Предела насыщению нет, но что-то изнутри уже снижает мой чревоугодный зов, и я начинаю оглядывать наш кружок. Ротный и еще несколько офицеров, соседи, – о, соседи! – вот она плата за сытость и все грехи молодости, страшней в шизоидных кошмарах сочетания быть не может: справа безнос, слева – с белыми пятнами на лице, надбровными дугами и вместо бровей бугристыми образованиями, с проглядывающей костью черепа. Для европейцев первое известно – люэс, проще сифилис, он здесь бытовой; мерзко, опасливо отодвигаюсь от него. А от второго, вглядевшись, надо бежать – страшней и загадочней, неизлечимей болезни в мире нет – лепра, она же проказа. Вот с таких белых пятен предстоящего распада, которые для диагноза пробуют на иголочку медики, разлагается заживо человеческая плоть.

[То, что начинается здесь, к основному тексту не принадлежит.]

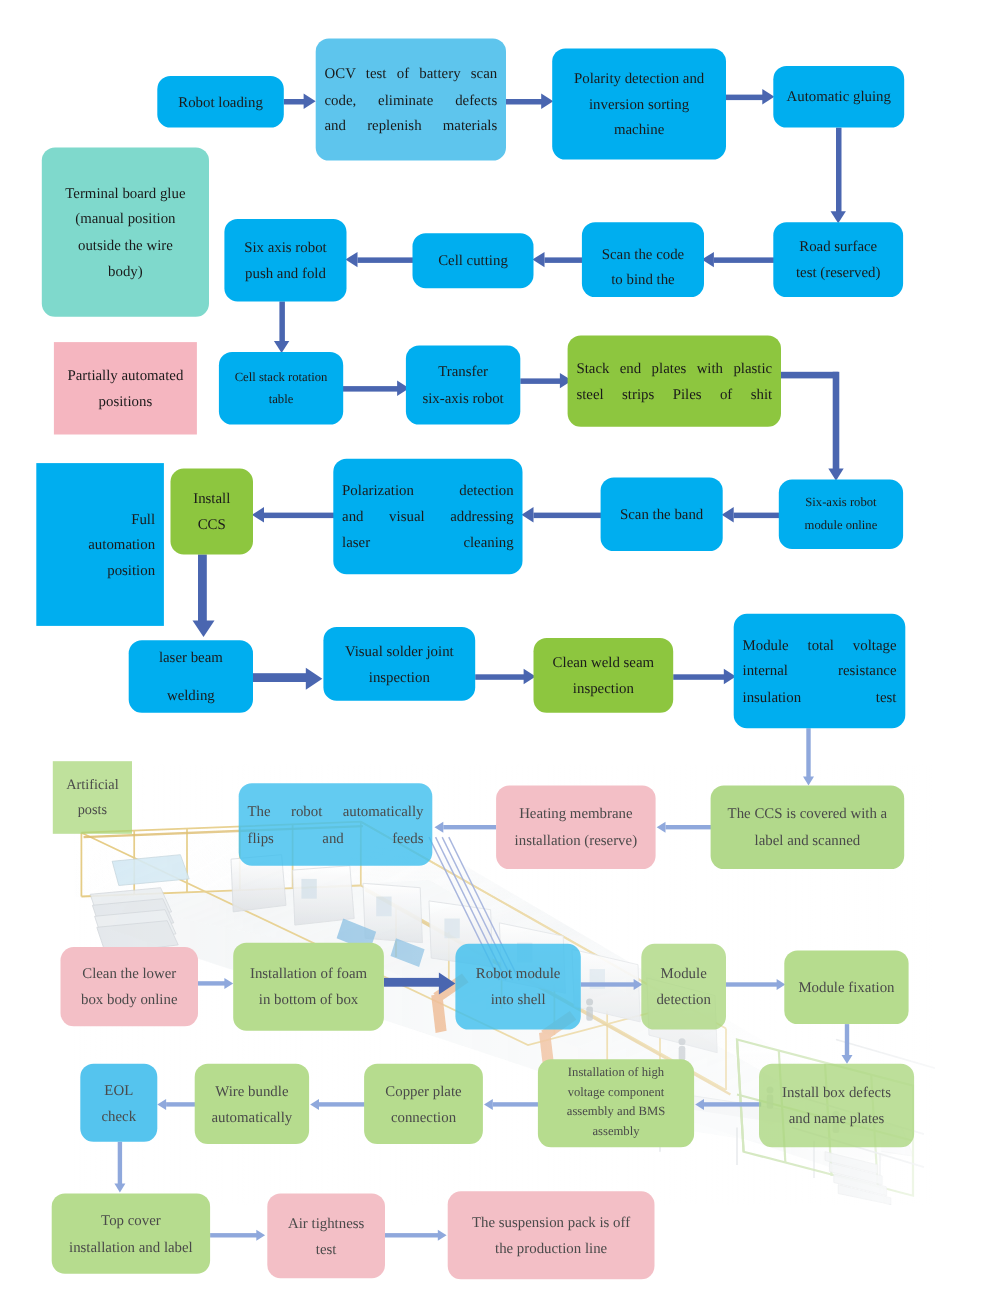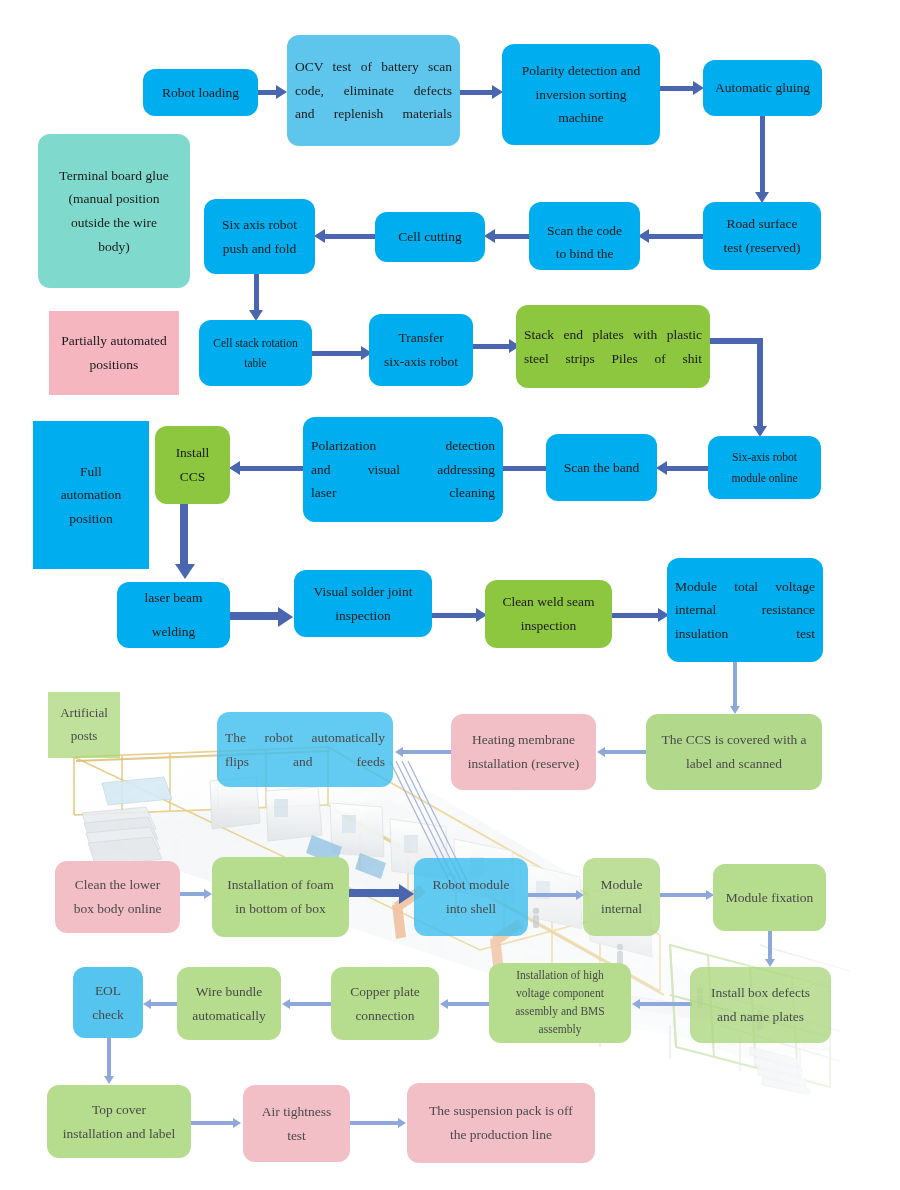"Polarization detection" div.node { width: 200px -> 172px }
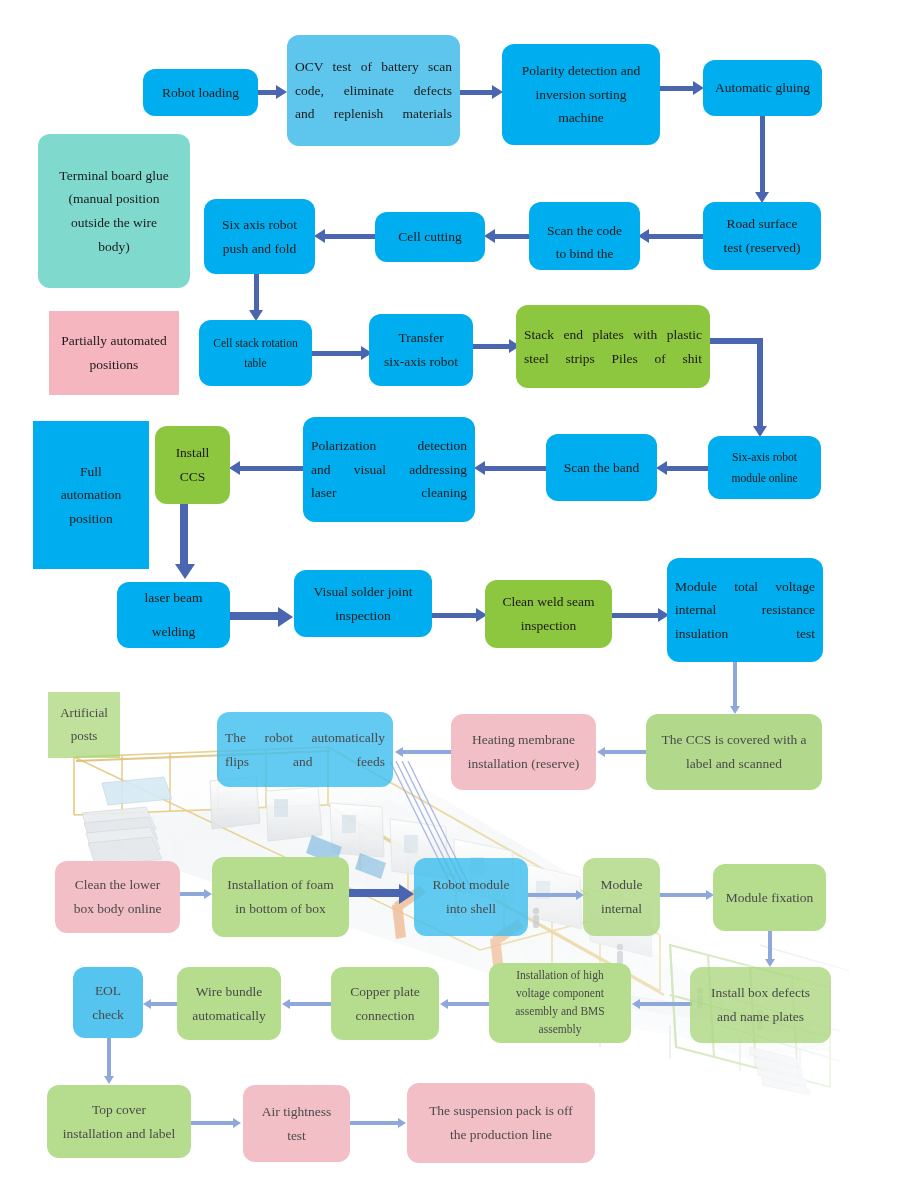"Full" div.node { text-align: none -> right }
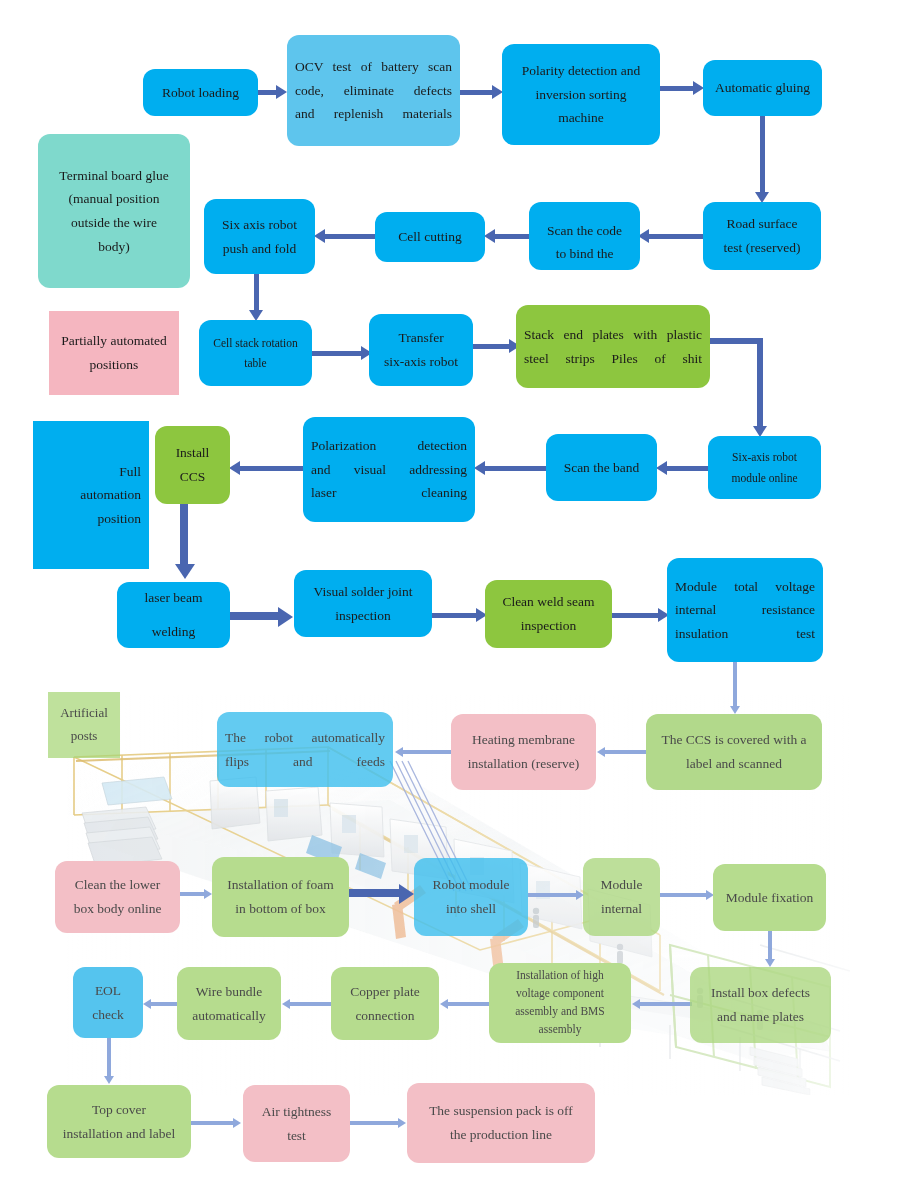"internal" span.ln { text: internal -> detection }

Больных ловят, изолируют в специальные зоны, где у них и колхозы могут быть свои, но они нередко разбегаются, местные, кстати, прекрасные диагносты и определяют болезнь задолго до врачей, но и болезнь коварная – может спать и десять лет, и тридцать, а затем проснуться, о ней все равно мало что известно, но что теперь делать мне? Страх сковывает, мечутся мысли – вон из-за стола, схватиться за живот и что-то изобразить, а там два пальца в рот, да какой прок? если что случилось – то случилось…
Смотрю, где мои соседи берут рис: ага – с серединки, а я – с вершинки, значит, жир с моих пальцев стекает к ним. Раз другие сидят спокойно рядом сбезносым, значит, что-то знают, что их не беспокоит, наверно, наследственный сифилис, тут эта болезнь постыдной не считается. Чего там, когда рядом непрерывно соседствуют букеты холер, тифов, малярий, чумы, язв-пендинок, всяких там гюрз, кара-куртов, тарантулов, всяких других паразитов, до метровых червяков в хаусах-бассейнах, вползающих в тело. И с другим соседом, может, пронесет, а если что, то лет через тридцать я и так уже стариком буду, но ужас во мне остается навсегда, накатывающий всякий раз, когда обнаруживаю у себя на теле где-нибудь мраморно-белые пятнышки.
Заканчивается пиршество. Омовение рук. Неторопливое прощание, руки благодарно к сердцам с поклоном. Отбой.
Утром идем с малознакомым напарником и нашим старшим сержантом, которому наш комроты сказал:
– Подстрахуй на всякий случай, да посмотри, как ребята с оружием держатся, – начинаем обход дальней улочки. И замечаем на площади метрах в двухстах от нас какую-то торопливую суету – там седлают лошадь трое мужичков, ранее не замеченных нами, четвертому, крепкому и молодому. Увидев нас, заторопились еще больше, мы кричим: «Стой!», бежим туда, но тот уже в седле и стегает камчой коня, мы палим вверх, затем – вдогонку. Но уже никого нет, остается лишь один, он лишь мычит, немой, сбегаются на выстрелы наши, все возбуждены, еще бы – первые настоящие выстрелы, появляется и местное начальство. С нас наскоро берут объяснения и отправляют дальше с наказом удвоить бдительность, оружие первыми не применять.